🤖 AI Summary
This work addresses the lack of safety guarantees in model-free reinforcement learning for black-box dynamical systems by proposing a fully data-driven safe control framework. Integrating Hamilton-Jacobi reachability analysis with model-free learning, the approach leverages contraction theory to design a tailored loss function that jointly trains two neural networks to approximate the non-smooth safe value function and its derivative. This enables, for the first time, a model-free quadratic programming (QP) safety filter that converges to the viscosity solution of the underlying Hamilton-Jacobi equation.
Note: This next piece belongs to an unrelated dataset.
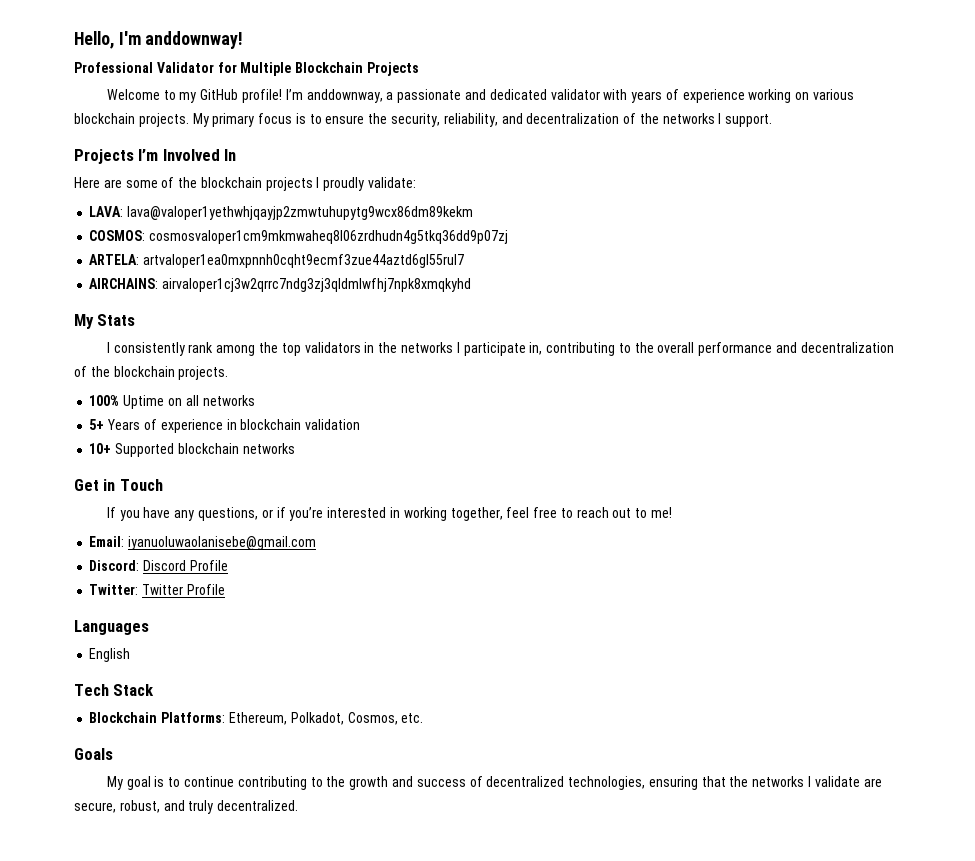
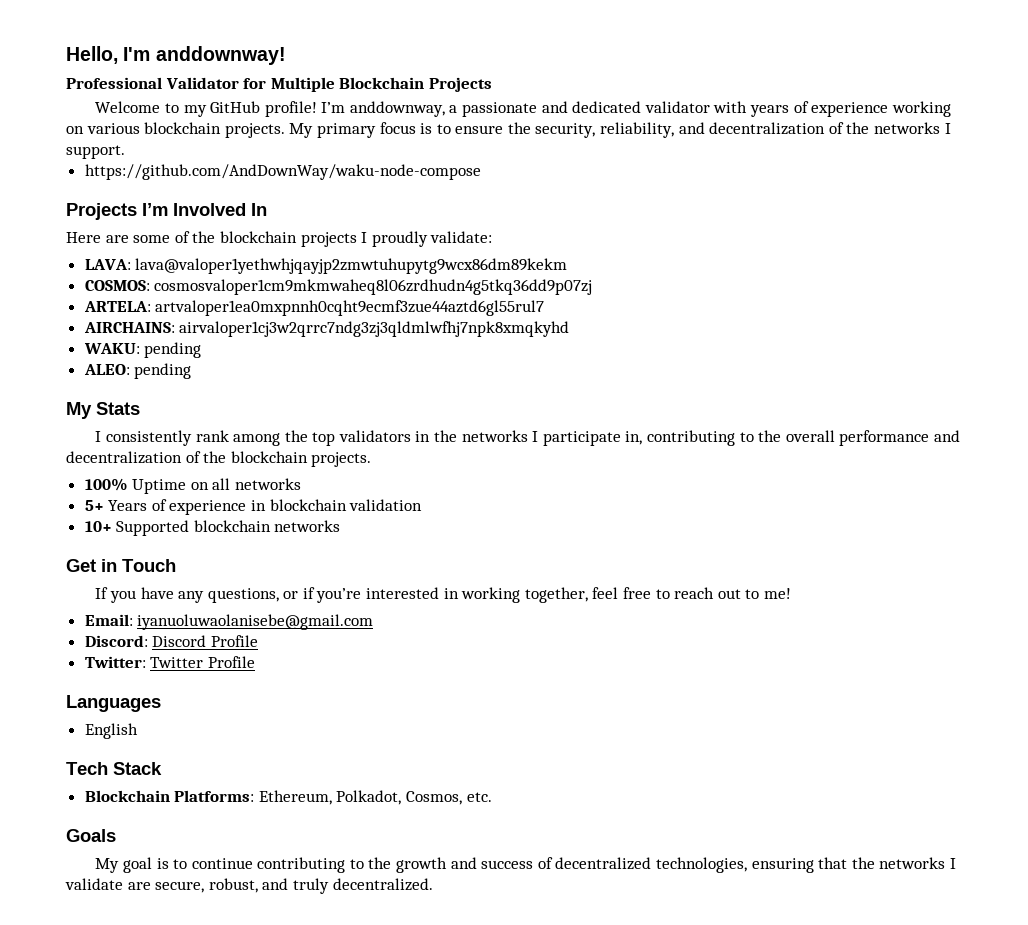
+ https://github.com/AndDownWay/waku-node-compose
+ WAKU: pending
+ ALEO: pending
The resulting filter effectively prevents unsafe behaviors during early training stages—even in complex scenarios such as hybrid systems—thereby significantly enhancing learning stability and cumulative reward while outperforming strong existing baselines.
📝 Abstract
We introduce Deep QP Safety Filter, a fully data-driven safety layer for black-box dynamical systems. Our method learns a Quadratic-Program (QP) safety filter without model knowledge by combining Hamilton-Jacobi (HJ) reachability with model-free learning. We construct contraction-based losses for both the safety value and its derivatives, and train two neural networks accordingly. In the exact setting, the learned critic converges to the viscosity solution (and its derivative), even for non-smooth values. Across diverse dynamical systems -- even including a hybrid system -- and multiple RL tasks, Deep QP Safety Filter substantially reduces pre-convergence failures while accelerating learning toward higher returns than strong baselines, offering a principled and practical route to safe, model-free control.